Like the Palawaeños, people from the Visayas also practice dowry. Loving indeed requires money, even before time. But in the Visayan region, the dowry is based on the rank of the contracting families. The higher the position of the family in society, the bigger the dowry required. This could be gifts of gold, pieces of jewelry, a piece of land, or the sum of all of them.

Bigaykaya also includes panhimuyat—the amount spent by the mother of the bride on taking care of her since birth. While this may seem demanding, when looked at through a more objective lens, this is likened to a thanksgiving gift given to the mother for taking good care of her daughter until she becomes ready for marriage.

  1. Harana.

Ah, the timeless expression of love through music. Filipinos are not only known worldwide for our singing prowess, but we have long been expressing our emotions through songs, most particularly to the ones we love. Harana is one of the most popular practices among Filipinos to show love toward a woman. Together with friends, the group goes to the woman’s house and sings underneath the bedroom windows at night to get her attention and hopefully get her approval to inch forward with the courtship process.

  1. Love letters.

Another timeless expression of love is pouring out one’s feelings and intentions through words: by writing them into letters. Following the story of Dr. Jose Rizal, he has won the hearts of many women in his time, aside from being such a gentleman, because of his innate genius to write letters.

These days, it is so easy to chat with someone with whom you are very interested. But during the precolonial era, letters took the form of bamboo tubes or slates. Words are usually inscribed through bamboo and often take the form of poems.

  1. Balak. 

Another practice among many Filipino ethnolinguistic groups is showcasing one’s love through spoken word poetry. Yes, while the spoken word has been gaining much attention right now, it has been a long-held tradition most particularly in the Visayas region.

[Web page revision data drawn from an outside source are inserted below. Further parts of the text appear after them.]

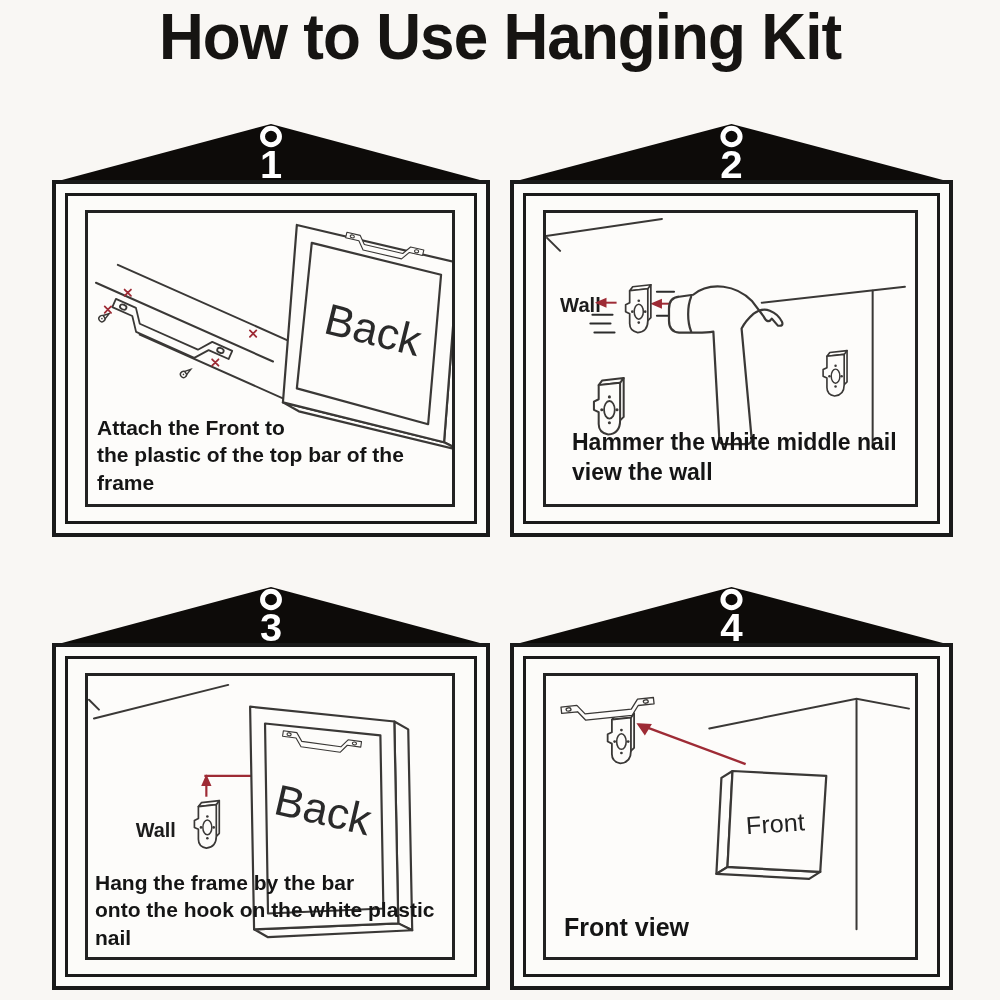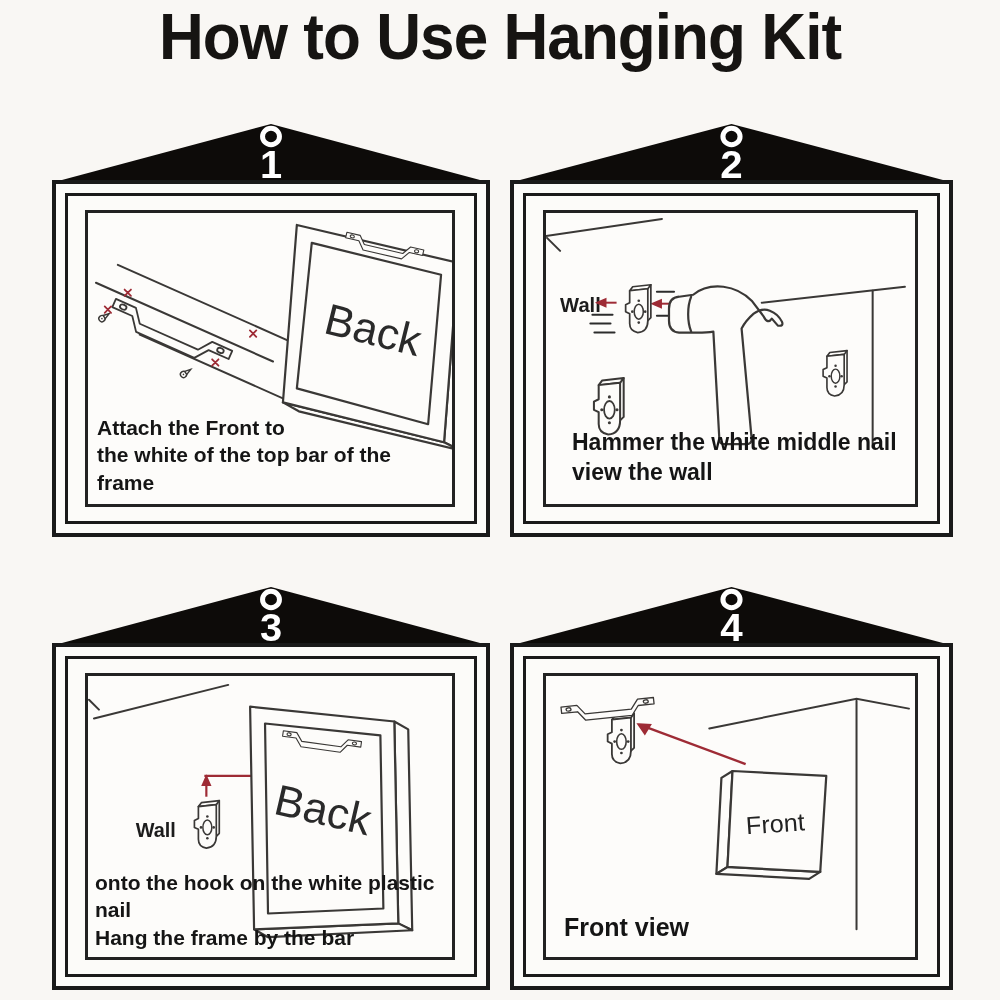--- a/index.html
+++ b/index.html
@@ -86,21 +86,21 @@
           <path d="M372,50 L388,59 L374,238 L358,230 Z" fill="#fdfcfa"></path>
           <path d="M196,190 L358,230 L374,238 L212,199 Z" fill="#fdfcfa"></path>
           <path d="M210,12 L372,50 L358,230 L196,190 Z" fill="#fdfcfa"></path>
           <path d="M225,30 L355,62 L342,212 L210,176 Z" fill="#fdfcfa"></path>
         </g>
         <use href="#hookbar" transform="translate(260,18) rotate(13) scale(0.62)"></use>
         <text transform="translate(283,132) rotate(14)" text-anchor="middle" font-size="44" fill="#2a2a2a">Back</text>
       </svg>
       <div class="caption cap1">
         <div>Attach the Front to</div>
-        <div>the white of the top bar of the frame</div>
+        <div>the plastic of the top bar of the frame</div>
       </div>
     </div>
         </div>
       </div>
   </div>
 
   <div class="panel" id="p2">
     <svg class="roof" viewBox="0 0 440 60" preserveAspectRatio="none">
       <polygon points="10,60 220,2 430,60" fill="#0d0b09"></polygon>
       <circle cx="220" cy="15" r="8.5" fill="none" stroke="#ffffff" stroke-width="5"></circle>
@@ -179,22 +179,22 @@
         <g stroke="#3a3836" stroke-width="2.2" stroke-linejoin="round">
           <path d="M308,46 L322,54 L326,257 L312,250 Z" fill="#fdfcfa"></path>
           <path d="M167,256 L312,250 L326,257 L181,264 Z" fill="#fdfcfa"></path>
           <path d="M163,31 L308,46 L312,250 L167,256 Z" fill="#fdfcfa"></path>
           <path d="M178,48 L294,60 L297,235 L181,240 Z" fill="#fdfcfa"></path>
         </g>
         <use href="#hookbar" transform="translate(196,54) rotate(8) scale(0.62)"></use>
         <text transform="translate(233,150) rotate(13)" text-anchor="middle" font-size="44" fill="#2a2a2a">Back</text>
       </svg>
       <div class="caption cap3">
+        <div>Hang the frame by the bar</div>
         <div>onto the hook on the white plastic nail</div>
-        <div>Hang the frame by the bar</div>
       </div>
     </div>
         </div>
       </div>
   </div>
 
   <div class="panel" id="p4">
     <svg class="roof" viewBox="0 0 440 60" preserveAspectRatio="none">
       <polygon points="10,60 220,2 430,60" fill="#0d0b09"></polygon>
       <circle cx="220" cy="15" r="8.5" fill="none" stroke="#ffffff" stroke-width="5"></circle>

Balak, as locally termed, is an emotional recitation of verses to the woman pursued by the man. Even the former president of the Philippines, Carlos P. Garcia, was named the “Bard from Bohol” and “Prince of Visayan Poets” because of how moving his poems were.

  1. Pakipot.

While pakipot or playing hard to get is often viewed as a negative response from a woman being pursued, the truth is, when the woman is interested in the man, she is still expected to do this practice, even if her heart is already melting inside. In hindsight, however, she shows her love for the man by not entertaining and going out with other men. This then signals the man to move to advance the courting process.

  1. Kagen and Taltag.

In the Southern part of the Philippines, Muslim Filipinos during the precolonial time practice kagen and taltag. The man demonstrates his commitment to the woman that he loves by begging for the parents’ approval. One of the many ways to earn their “yes” is to offer a dowry that is agreed upon by both families. While the prevailing Catholic-Christian norms are not practiced in most parts of Mindanao, to solemnize the wedding ceremony of the couple, chieftains usually perform the Kalagsulu-hu Salungana or the ritual to ward off evil spirit, cleansing a couple of their sins.

  1. Pamamanhikan.

The end game. After all, pursuing and convincing, the ultimate practice to seal one’s love before marriage is pamamanhikan, or to formally talk to the woman’s parents about the imminent wedding. While the decision is still up to the parents, at this stage, almost everything is expected to have been ironed out, and the man has already passed all the difficulties presented by the family, friends, and relatives of the woman. In short, when the man does the pamamanhikan there’s no more turning back. Of course, what better way to show one’s love than standing true to his promise, right?

Truly, a lot of things have changed now. Courtship, dating, and marriage have evolved through time. But if you were given the chance, would you like to go back in time and experience all these practices?